Por último, a equipe tem se dedicado a investigar, em amostras de mieloma múltiplo, a existência de células-tronco tumorais. Elas seriam outro potencial alvo terapêutico, pois poderiam favorecer a recidiva ou a resistência do tumor ao tratamento convencional.

"Fazemos a análise usando uma técnica conhecida como citometria de fluxo. Partimos de dados da literatura que indicam que essas células, se de fato existirem, deverão expressar alguns marcadores de pluripotência como as proteínas ALDH+ e CD34+. Os estudos também indicam que elas, para serem consideradas células-tronco do mieloma, não podem expressar a proteína CD138", explicou.

Parte dos dados apresentados por Colleoni foi divulgada em artigos nos periódicos: Biochimica et Biophysica Acta (BBA) - Molecular Basis of Disease; Cancer Immunology, Immunotherapy; Cancer Letters ; e Cancer Immunity.

Osteoartrite

Na mesma sessão dedicada ao tema "Medicina e Saúde", a professora Sudha Agarwal, da Divisão de Biociências na The Ohio State University, apresentou dados de um projeto apoiado pela FAPESP e realizado em parceria com Mario Ferreti Filho, professor do Departamento de Ortopedia e Traumatologia da Unifesp.

A pesquisa tem como objetivo entender por qual mecanismo a prática de exercícios físicos moderados melhora a inflamação que acomete cartilagens de portadores de osteoartrite.
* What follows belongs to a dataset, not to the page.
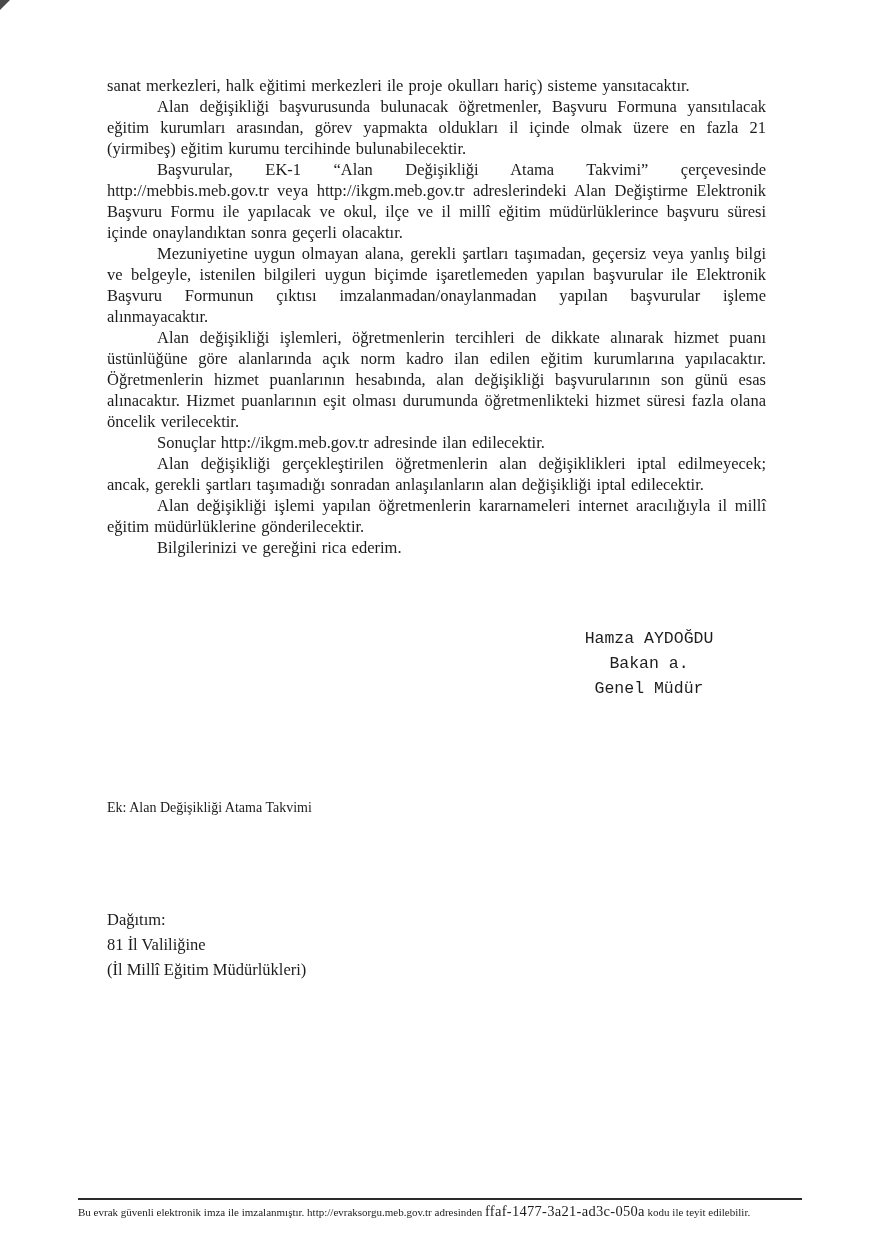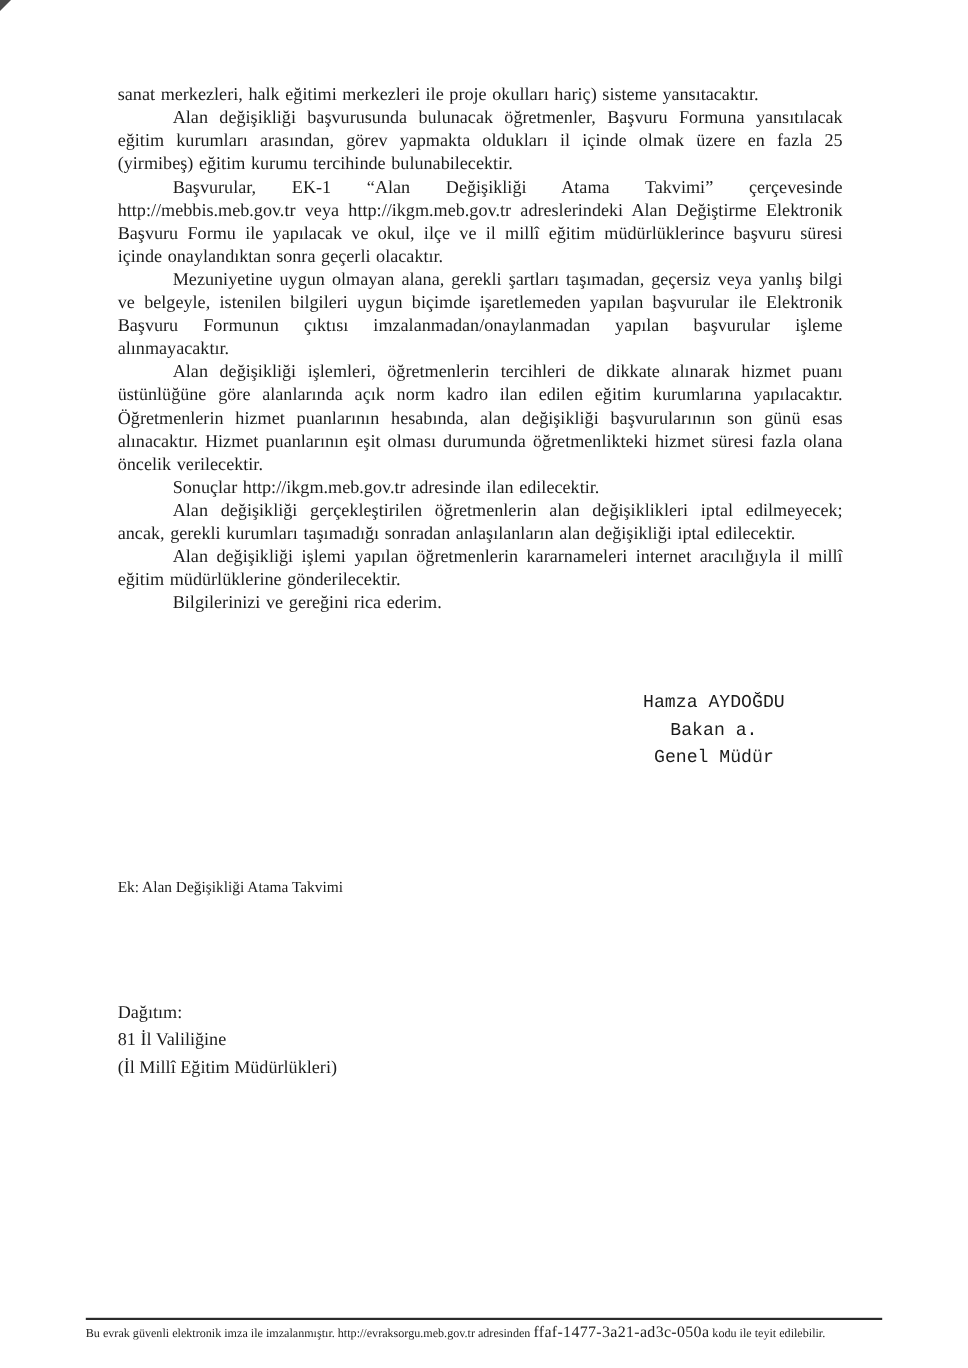"Alan değişikliği başvurusunda bulunacak" p.indent { text: 25 -> 21 }
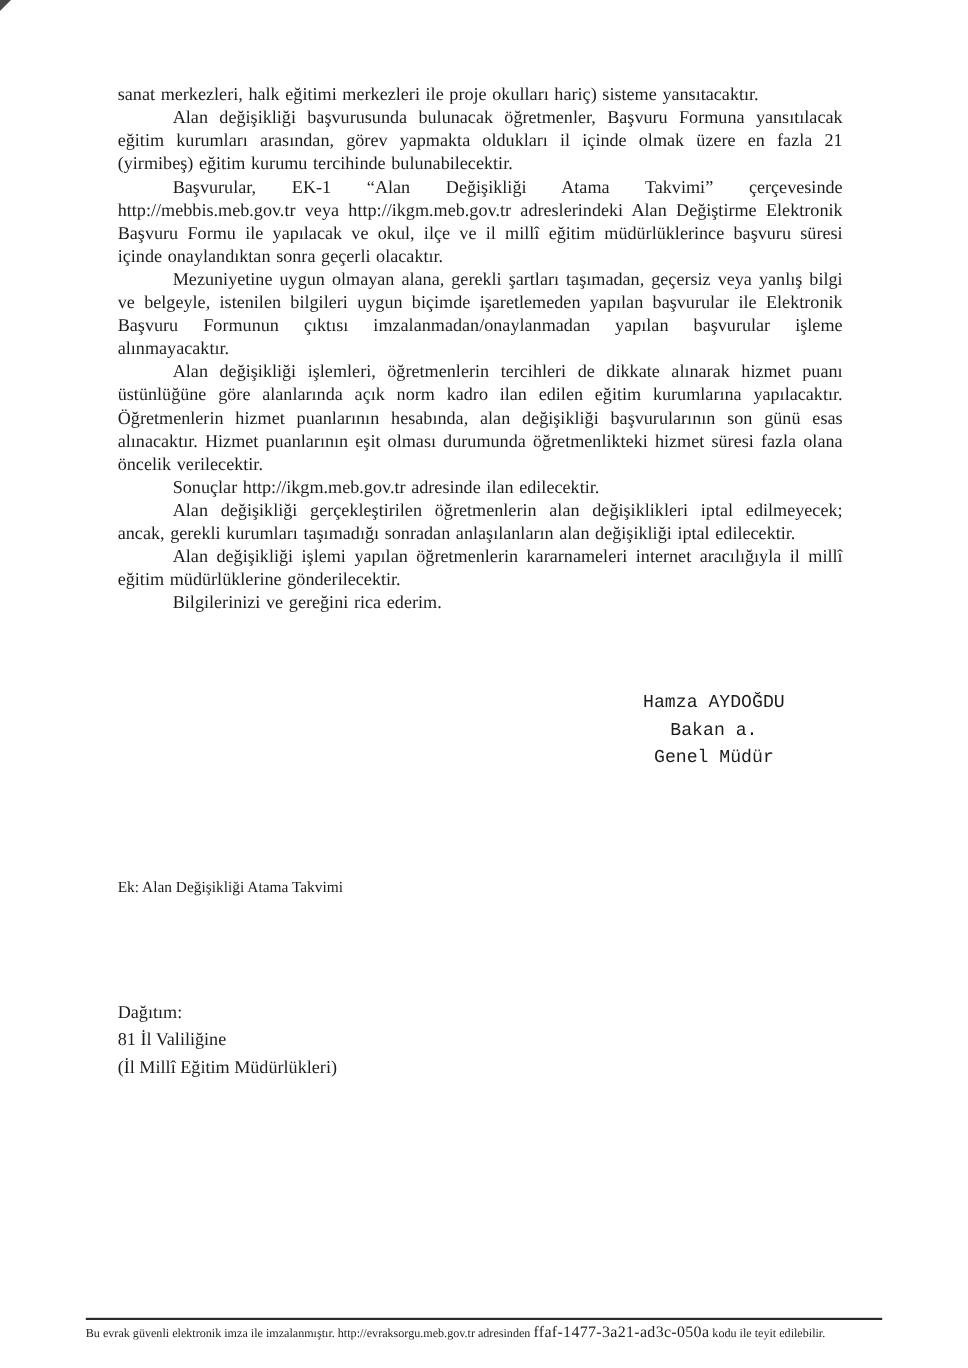"Alan değişikliği gerçekleştirilen" p.indent { text: kurumları -> şartları }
Por meio de experimentos com camundongos bioluminescentes, o grupo mostrou que o treinamento modula a expressão de diversos genes e altera o balanço de moléculas inflamatórias e anti-inflamatórias no organismo – melhorando a inflamação de forma sistêmica.

Os pesquisadores tentam, atualmente, identificar biomarcadores capazes de indicar em que medida o paciente está respondendo às intervenções terapêuticas.

Também participaram do painel realizado na tarde de sexta-feira o pesquisador David Symer, vinculado ao The Ohio State University Comprehensive Cancer Center, e as professoras da Faculdade de Medicina da Universidade de São Paulo (FMUSP) Marta Imamura e Linamara Battistella.